### Task prompt:
The required output is the line containing "- link prediction \" and every line after it, transcribed exactly through the end of the data below.

= = = = = = =

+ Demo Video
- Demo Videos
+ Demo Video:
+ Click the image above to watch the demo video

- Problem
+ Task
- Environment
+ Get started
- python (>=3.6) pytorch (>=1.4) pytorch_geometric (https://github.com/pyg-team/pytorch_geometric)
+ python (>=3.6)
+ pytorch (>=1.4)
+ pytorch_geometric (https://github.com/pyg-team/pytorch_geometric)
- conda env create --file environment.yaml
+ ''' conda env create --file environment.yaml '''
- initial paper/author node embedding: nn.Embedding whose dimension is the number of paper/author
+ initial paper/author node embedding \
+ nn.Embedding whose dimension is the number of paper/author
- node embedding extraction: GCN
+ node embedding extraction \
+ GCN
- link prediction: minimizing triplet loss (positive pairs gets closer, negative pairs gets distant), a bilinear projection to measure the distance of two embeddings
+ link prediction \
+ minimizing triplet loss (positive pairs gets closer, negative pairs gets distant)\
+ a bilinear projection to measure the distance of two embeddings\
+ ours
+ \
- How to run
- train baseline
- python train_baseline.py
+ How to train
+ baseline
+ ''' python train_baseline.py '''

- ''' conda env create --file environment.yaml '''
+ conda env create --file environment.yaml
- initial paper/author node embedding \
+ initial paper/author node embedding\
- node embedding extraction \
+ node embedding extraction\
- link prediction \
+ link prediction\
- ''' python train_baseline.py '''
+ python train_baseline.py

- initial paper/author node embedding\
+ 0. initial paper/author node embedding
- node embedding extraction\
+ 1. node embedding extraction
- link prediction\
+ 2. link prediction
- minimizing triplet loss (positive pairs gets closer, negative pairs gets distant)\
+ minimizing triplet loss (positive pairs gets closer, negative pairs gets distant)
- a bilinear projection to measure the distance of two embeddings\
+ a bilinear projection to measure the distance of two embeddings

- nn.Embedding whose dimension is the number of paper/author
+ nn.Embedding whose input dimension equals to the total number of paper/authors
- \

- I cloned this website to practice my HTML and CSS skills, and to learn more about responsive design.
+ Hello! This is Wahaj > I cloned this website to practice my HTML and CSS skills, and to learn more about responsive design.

= = = = = = =

### Output for this task:
- link prediction \
+ link prediction\
- ''' python train_baseline.py '''
+ python train_baseline.py

- initial paper/author node embedding\
+ 0. initial paper/author node embedding
- node embedding extraction\
+ 1. node embedding extraction
- link prediction\
+ 2. link prediction
- minimizing triplet loss (positive pairs gets closer, negative pairs gets distant)\
+ minimizing triplet loss (positive pairs gets closer, negative pairs gets distant)
- a bilinear projection to measure the distance of two embeddings\
+ a bilinear projection to measure the distance of two embeddings

- nn.Embedding whose dimension is the number of paper/author
+ nn.Embedding whose input dimension equals to the total number of paper/authors
- \

- I cloned this website to practice my HTML and CSS skills, and to learn more about responsive design.
+ Hello! This is Wahaj > I cloned this website to practice my HTML and CSS skills, and to learn more about responsive design.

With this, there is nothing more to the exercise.